The emission from white-light CdSe nanocrystals in different encapsulants, with the highest intensity seen for the BP-PFCB polymer.

Related Publications: M. A. Schreuder, J. D. Gosnell, N. J. Smith, S. M. Weiss, and S. J. Rosenthal, “Encapsulated white-light CdSe nanocrystals as nanophosphors for solid-state lighting,” J. Mater. Chem. 18, 970-975 (2008) (link)

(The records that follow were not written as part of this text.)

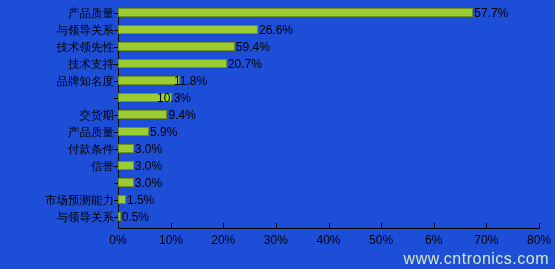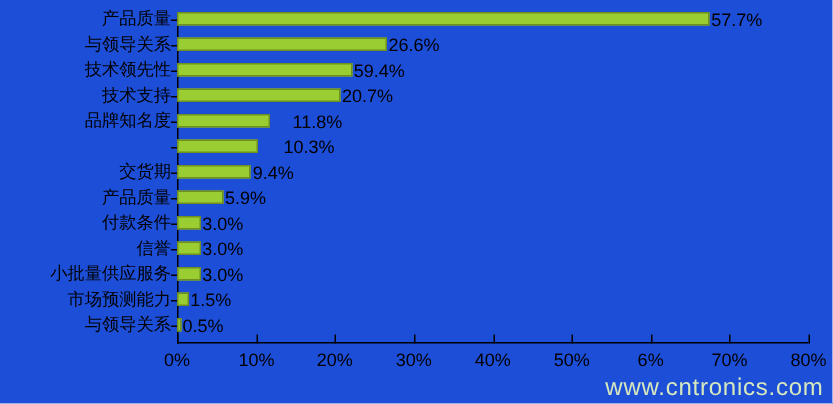"11.8%" div.bar-value { left: 77px -> 56px }
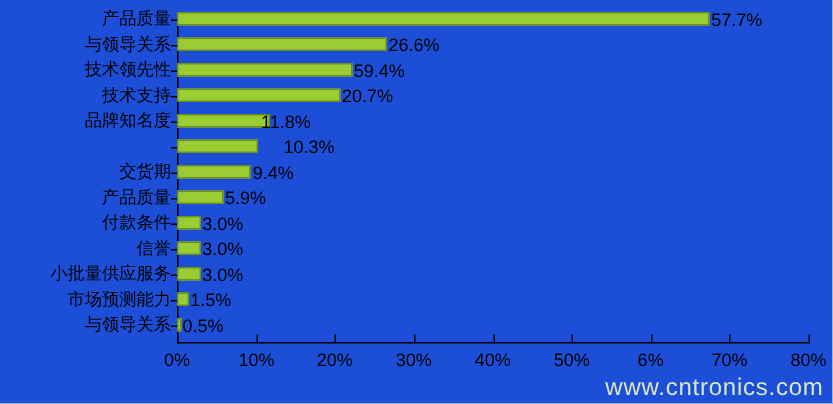"10.3%" div.bar-value { left: 71px -> 39px }
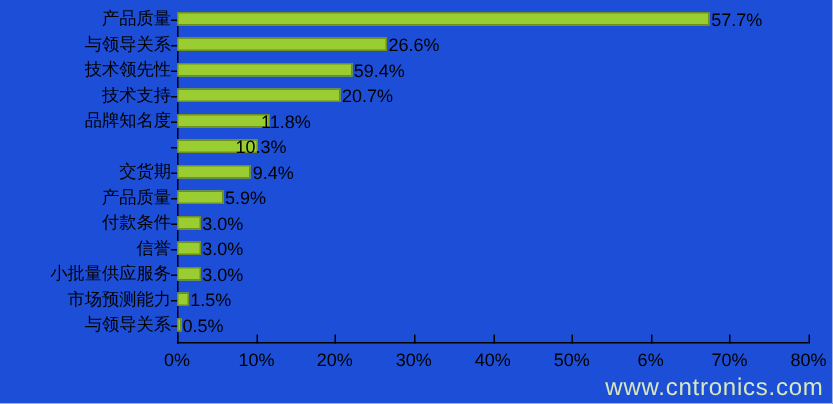"小批量供应服务" div.cat-label { html: <div>小批量供应服务</div> -> none }
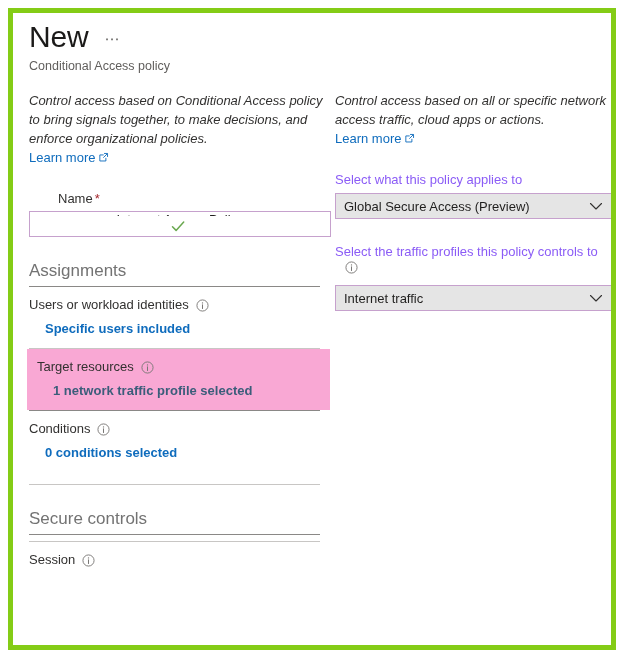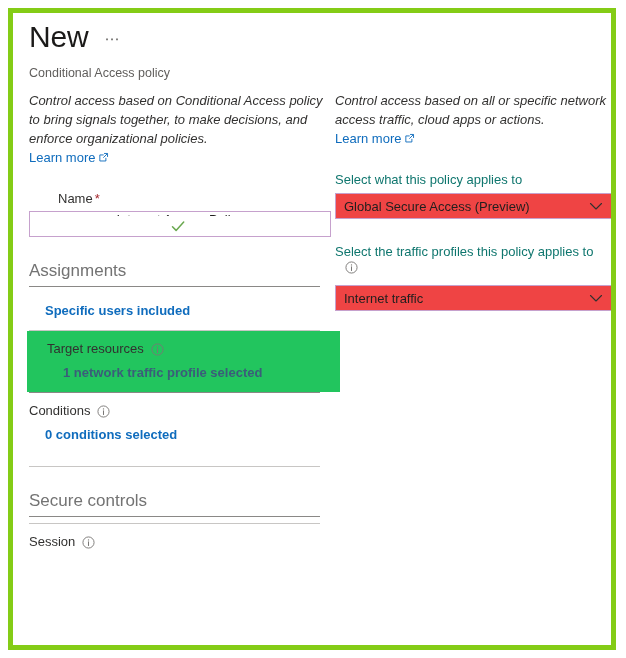"Conditional Access policy" .page-subtitle { margin-top: 10px -> 3px }
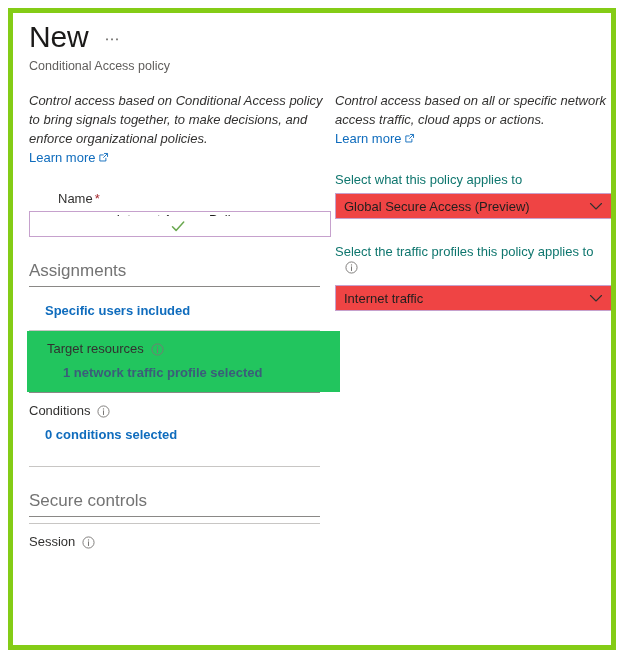"Select what this policy applies" .ctl-label { color: #0f766e -> #8b5cf6 }
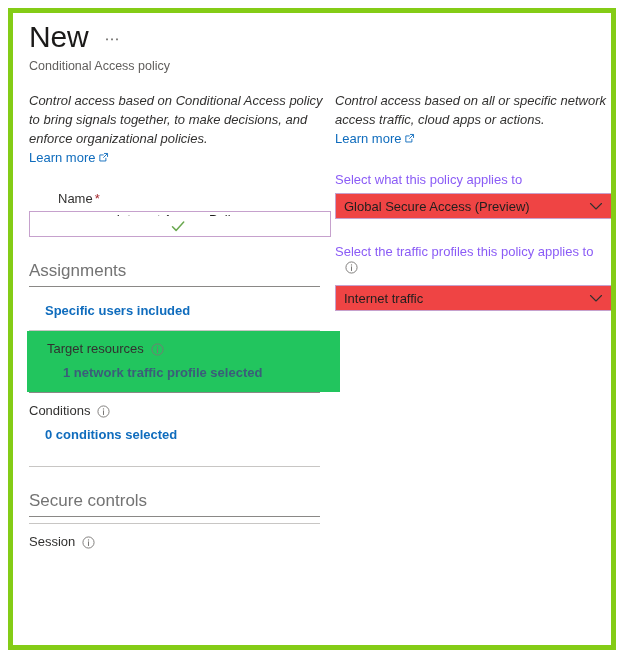"Global Secure Access (Preview)" .dropdown { background: #ef4444 -> #e5e5e5 }
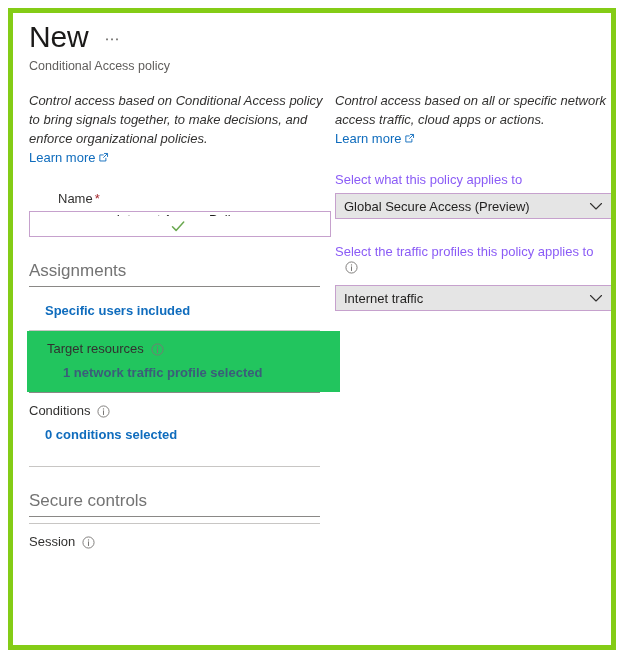"Select the traffic profiles this" span { text: applies -> controls }
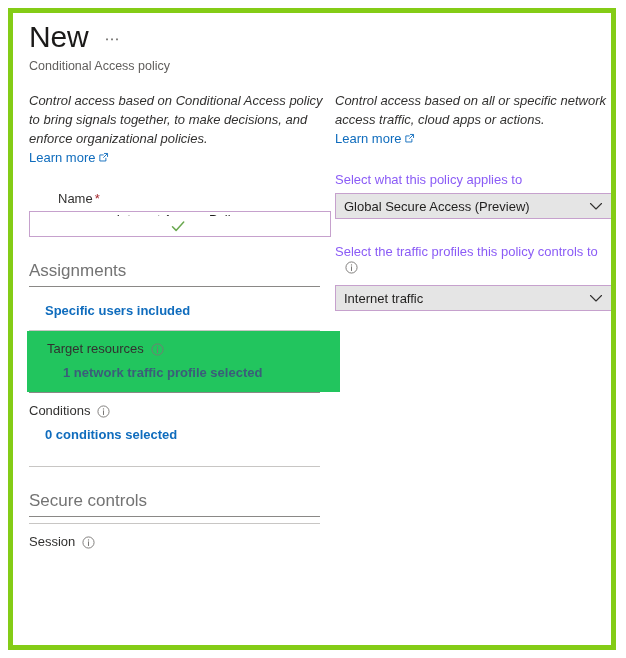"Users or workload identities" div.row-label { html: none -> <div> <span>Users or workload identities</span> <span><svg> <circle></circle> <circle></circle> <path></path> </svg></span> </div> }
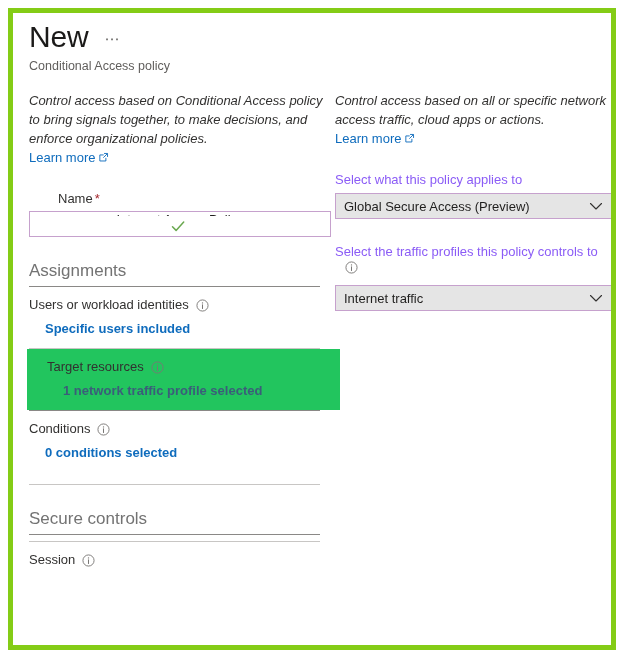"Target resources" .row.selected { background: #22c55e -> #f9a8d4; padding-left: 20px -> 10px }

Direct Imprinting of Porous Substrates

Porous materials offer unique properties that have lead to great interest in utilizing them as materials for many applications ranging from drug delivery and imaging, chemical and biomolecule sensing, to catalysis, light emission, biomaterials, optoelectronics, photovoltaics and many others. However, patterning these materials, which is necessary to fabricate many device structures and particles, 3-D morphologies, arrays, gratings and a variety of important optical structures, requires the use of lithographic techniques that add both time and cost to device fabrication. Example methods used to pattern porous materials such as porous silicon include photolithographic patterning and reactive ion etching, ion implantation, UV laser ablation, localized photo-oxidation, and dry removal soft lithography. Our technique, coined "Direct imprinting of porous substrates," or DIPS, is a direct-to-device technique for mechanically deforming porous nanomaterials to produce well-defined micro- and nano structures. While repeatably producing nanoscale features (<100nm) the overall process is remarkably simple, rapid, and low-cost.

Top view SEM image of porous silicon patterned by DIPS.

Free standing porous silicon microparticles fabricated by performing DIPS with a silicon grating stamp, rotating 90 degrees and stamping again. In this image, the particles are sitting on the original stamp used to define them.